Go through the entries below and pick out every line with "package".

DATA UNDER STUDY: Begin

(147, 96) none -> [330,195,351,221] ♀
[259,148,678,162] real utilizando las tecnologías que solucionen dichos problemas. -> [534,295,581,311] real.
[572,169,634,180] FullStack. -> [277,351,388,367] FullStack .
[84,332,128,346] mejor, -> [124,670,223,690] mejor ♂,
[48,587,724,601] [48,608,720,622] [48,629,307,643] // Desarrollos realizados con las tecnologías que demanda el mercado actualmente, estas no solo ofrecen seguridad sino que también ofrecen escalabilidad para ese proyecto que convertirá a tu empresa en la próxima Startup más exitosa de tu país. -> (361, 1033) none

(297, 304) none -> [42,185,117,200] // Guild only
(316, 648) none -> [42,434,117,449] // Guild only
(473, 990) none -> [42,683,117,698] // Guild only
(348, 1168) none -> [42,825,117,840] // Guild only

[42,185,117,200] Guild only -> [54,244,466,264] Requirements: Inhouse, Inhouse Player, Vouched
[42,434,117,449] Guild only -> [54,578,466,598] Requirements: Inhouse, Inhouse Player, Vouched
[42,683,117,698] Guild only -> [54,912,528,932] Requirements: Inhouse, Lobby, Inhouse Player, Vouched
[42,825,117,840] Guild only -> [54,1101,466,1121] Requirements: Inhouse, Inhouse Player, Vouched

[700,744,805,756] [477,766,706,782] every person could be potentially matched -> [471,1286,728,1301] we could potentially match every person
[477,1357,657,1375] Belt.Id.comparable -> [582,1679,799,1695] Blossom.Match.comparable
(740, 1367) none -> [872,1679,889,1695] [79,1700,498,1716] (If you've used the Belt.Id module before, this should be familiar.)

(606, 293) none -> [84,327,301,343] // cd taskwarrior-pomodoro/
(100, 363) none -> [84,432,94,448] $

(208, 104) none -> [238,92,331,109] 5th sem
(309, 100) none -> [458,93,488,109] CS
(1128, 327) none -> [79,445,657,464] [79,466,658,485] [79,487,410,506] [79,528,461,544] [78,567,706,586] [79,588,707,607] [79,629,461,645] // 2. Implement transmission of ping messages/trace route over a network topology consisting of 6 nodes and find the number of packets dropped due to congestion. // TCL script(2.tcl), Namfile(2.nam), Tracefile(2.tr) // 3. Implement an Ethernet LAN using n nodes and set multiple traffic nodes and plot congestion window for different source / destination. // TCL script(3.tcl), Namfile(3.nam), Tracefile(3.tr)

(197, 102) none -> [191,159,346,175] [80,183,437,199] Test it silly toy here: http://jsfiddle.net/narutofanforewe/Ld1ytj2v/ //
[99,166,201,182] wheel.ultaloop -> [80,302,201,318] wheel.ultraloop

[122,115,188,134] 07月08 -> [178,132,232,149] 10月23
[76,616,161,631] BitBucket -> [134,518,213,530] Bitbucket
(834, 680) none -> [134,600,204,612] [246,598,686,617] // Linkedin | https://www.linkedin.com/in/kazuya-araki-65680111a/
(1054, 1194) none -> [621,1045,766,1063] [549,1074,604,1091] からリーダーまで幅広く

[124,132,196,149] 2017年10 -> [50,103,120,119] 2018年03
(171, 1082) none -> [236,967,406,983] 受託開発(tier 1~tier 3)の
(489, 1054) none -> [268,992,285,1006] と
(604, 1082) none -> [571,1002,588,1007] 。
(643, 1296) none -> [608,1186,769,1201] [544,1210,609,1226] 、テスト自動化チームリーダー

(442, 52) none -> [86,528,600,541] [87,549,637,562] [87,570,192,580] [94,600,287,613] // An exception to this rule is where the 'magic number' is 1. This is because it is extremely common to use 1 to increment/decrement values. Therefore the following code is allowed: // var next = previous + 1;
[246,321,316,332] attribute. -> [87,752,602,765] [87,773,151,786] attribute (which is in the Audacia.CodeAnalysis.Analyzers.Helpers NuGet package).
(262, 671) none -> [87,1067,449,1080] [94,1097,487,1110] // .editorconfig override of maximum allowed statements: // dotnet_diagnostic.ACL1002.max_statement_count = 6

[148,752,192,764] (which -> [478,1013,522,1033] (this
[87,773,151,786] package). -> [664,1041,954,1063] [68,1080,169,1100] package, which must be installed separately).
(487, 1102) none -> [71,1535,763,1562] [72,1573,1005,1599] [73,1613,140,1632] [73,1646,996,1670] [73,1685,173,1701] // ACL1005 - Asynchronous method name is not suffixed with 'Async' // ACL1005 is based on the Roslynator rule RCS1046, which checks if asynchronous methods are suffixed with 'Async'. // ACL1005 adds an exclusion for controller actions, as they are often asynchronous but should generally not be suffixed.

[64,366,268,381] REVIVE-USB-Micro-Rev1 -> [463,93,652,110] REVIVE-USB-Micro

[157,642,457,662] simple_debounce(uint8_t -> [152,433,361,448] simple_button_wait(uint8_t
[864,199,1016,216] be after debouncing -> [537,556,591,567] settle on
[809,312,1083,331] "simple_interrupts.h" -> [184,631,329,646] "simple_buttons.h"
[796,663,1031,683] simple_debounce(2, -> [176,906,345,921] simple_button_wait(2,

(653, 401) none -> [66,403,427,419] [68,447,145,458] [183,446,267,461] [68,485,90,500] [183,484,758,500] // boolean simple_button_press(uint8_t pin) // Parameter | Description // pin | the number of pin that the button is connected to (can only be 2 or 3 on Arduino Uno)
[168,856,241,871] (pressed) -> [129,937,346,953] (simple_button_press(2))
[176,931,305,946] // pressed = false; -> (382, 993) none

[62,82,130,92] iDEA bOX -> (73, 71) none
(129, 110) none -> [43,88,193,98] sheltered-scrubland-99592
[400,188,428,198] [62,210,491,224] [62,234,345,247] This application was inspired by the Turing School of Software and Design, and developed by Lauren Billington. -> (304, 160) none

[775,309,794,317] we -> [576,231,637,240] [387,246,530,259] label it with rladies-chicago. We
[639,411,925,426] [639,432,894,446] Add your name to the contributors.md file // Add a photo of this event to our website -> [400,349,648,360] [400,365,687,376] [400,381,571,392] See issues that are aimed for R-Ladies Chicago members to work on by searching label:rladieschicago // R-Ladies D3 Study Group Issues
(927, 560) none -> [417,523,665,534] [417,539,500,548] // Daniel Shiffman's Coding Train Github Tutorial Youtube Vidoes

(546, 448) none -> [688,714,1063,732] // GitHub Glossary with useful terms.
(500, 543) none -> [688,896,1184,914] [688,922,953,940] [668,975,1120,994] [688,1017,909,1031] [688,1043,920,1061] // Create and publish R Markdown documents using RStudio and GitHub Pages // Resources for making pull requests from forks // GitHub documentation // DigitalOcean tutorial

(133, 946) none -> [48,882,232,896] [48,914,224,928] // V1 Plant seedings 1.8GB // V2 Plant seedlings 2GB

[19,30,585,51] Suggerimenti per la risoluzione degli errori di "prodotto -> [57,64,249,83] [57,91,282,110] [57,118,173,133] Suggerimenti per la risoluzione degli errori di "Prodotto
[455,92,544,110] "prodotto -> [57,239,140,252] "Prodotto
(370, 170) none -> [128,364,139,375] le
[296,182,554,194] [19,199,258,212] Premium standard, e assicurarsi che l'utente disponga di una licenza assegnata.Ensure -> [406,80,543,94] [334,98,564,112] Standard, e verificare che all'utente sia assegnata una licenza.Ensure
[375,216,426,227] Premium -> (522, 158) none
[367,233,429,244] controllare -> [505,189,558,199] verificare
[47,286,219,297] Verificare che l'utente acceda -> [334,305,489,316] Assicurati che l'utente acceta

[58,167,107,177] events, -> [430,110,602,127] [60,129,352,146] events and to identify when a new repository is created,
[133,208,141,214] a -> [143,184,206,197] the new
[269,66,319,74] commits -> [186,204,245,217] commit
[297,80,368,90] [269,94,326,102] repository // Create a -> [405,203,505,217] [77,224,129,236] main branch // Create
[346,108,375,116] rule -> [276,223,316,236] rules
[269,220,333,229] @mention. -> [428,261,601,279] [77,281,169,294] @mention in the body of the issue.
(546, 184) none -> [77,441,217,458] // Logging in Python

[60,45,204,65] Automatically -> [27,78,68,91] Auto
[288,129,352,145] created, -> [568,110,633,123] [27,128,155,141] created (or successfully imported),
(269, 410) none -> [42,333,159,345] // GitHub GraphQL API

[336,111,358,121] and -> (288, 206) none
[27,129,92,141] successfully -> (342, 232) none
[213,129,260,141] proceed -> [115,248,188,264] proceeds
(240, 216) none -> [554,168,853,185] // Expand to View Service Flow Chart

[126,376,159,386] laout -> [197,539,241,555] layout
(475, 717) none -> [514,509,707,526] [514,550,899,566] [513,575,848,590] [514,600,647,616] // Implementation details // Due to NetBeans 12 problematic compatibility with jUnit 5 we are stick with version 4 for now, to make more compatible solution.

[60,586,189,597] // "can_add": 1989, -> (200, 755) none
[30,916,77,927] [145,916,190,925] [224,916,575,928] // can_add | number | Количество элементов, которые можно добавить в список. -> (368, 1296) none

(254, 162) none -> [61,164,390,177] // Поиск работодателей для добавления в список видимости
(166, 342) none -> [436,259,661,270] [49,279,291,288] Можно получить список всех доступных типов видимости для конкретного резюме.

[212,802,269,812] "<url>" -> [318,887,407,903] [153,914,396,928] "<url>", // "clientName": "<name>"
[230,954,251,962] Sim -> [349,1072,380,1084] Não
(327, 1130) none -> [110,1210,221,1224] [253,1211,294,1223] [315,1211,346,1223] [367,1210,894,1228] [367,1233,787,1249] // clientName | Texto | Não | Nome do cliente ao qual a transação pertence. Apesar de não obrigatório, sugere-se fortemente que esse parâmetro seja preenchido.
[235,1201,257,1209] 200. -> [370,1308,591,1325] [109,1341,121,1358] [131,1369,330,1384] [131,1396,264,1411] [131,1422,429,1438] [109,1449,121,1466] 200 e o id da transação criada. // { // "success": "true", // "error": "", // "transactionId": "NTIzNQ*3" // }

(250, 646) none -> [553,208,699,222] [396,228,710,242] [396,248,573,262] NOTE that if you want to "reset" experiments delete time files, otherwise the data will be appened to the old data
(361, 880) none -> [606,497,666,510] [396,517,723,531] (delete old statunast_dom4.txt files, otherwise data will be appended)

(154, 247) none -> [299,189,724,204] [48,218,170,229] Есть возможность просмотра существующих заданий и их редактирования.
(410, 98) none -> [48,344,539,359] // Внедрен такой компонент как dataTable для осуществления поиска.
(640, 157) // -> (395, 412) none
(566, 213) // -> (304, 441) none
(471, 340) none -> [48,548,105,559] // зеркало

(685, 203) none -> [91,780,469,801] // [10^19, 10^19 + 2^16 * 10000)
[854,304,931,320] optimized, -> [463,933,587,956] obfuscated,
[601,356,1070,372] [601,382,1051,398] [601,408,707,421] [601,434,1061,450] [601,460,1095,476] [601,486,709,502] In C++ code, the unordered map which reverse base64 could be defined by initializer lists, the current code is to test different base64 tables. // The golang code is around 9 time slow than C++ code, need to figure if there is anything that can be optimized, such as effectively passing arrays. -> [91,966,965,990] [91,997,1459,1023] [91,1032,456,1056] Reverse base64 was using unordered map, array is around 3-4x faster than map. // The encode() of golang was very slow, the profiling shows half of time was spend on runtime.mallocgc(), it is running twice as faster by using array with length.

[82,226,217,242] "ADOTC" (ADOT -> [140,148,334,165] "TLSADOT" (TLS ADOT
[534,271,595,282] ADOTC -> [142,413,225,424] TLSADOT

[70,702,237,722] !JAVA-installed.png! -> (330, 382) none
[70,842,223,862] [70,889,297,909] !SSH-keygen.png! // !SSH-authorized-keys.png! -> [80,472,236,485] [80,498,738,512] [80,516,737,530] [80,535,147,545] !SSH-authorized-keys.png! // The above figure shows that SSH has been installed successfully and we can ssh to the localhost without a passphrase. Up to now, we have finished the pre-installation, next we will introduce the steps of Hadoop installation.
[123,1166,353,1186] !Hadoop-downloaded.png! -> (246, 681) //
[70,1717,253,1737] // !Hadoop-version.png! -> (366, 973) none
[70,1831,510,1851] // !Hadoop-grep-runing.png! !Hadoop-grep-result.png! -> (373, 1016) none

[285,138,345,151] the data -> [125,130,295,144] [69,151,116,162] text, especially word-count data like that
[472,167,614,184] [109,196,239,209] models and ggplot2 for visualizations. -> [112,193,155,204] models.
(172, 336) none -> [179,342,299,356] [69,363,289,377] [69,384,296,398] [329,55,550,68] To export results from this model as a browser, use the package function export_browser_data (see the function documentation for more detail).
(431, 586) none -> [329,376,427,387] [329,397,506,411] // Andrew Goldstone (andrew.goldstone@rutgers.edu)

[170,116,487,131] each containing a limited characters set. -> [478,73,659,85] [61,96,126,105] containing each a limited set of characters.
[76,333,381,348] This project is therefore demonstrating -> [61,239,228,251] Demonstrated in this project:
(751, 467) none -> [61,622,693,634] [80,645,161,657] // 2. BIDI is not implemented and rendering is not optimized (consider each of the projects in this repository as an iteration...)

DATA UNDER STUDY: End

▶ _WRITTEN RESPONSE_:
[246,321,316,332] attribute. -> [87,752,602,765] [87,773,151,786] attribute (which is in the Audacia.CodeAnalysis.Analyzers.Helpers NuGet package).
[87,773,151,786] package). -> [664,1041,954,1063] [68,1080,169,1100] package, which must be installed separately).
(172, 336) none -> [179,342,299,356] [69,363,289,377] [69,384,296,398] [329,55,550,68] To export results from this model as a browser, use the package function export_browser_data (see the function documentation for more detail).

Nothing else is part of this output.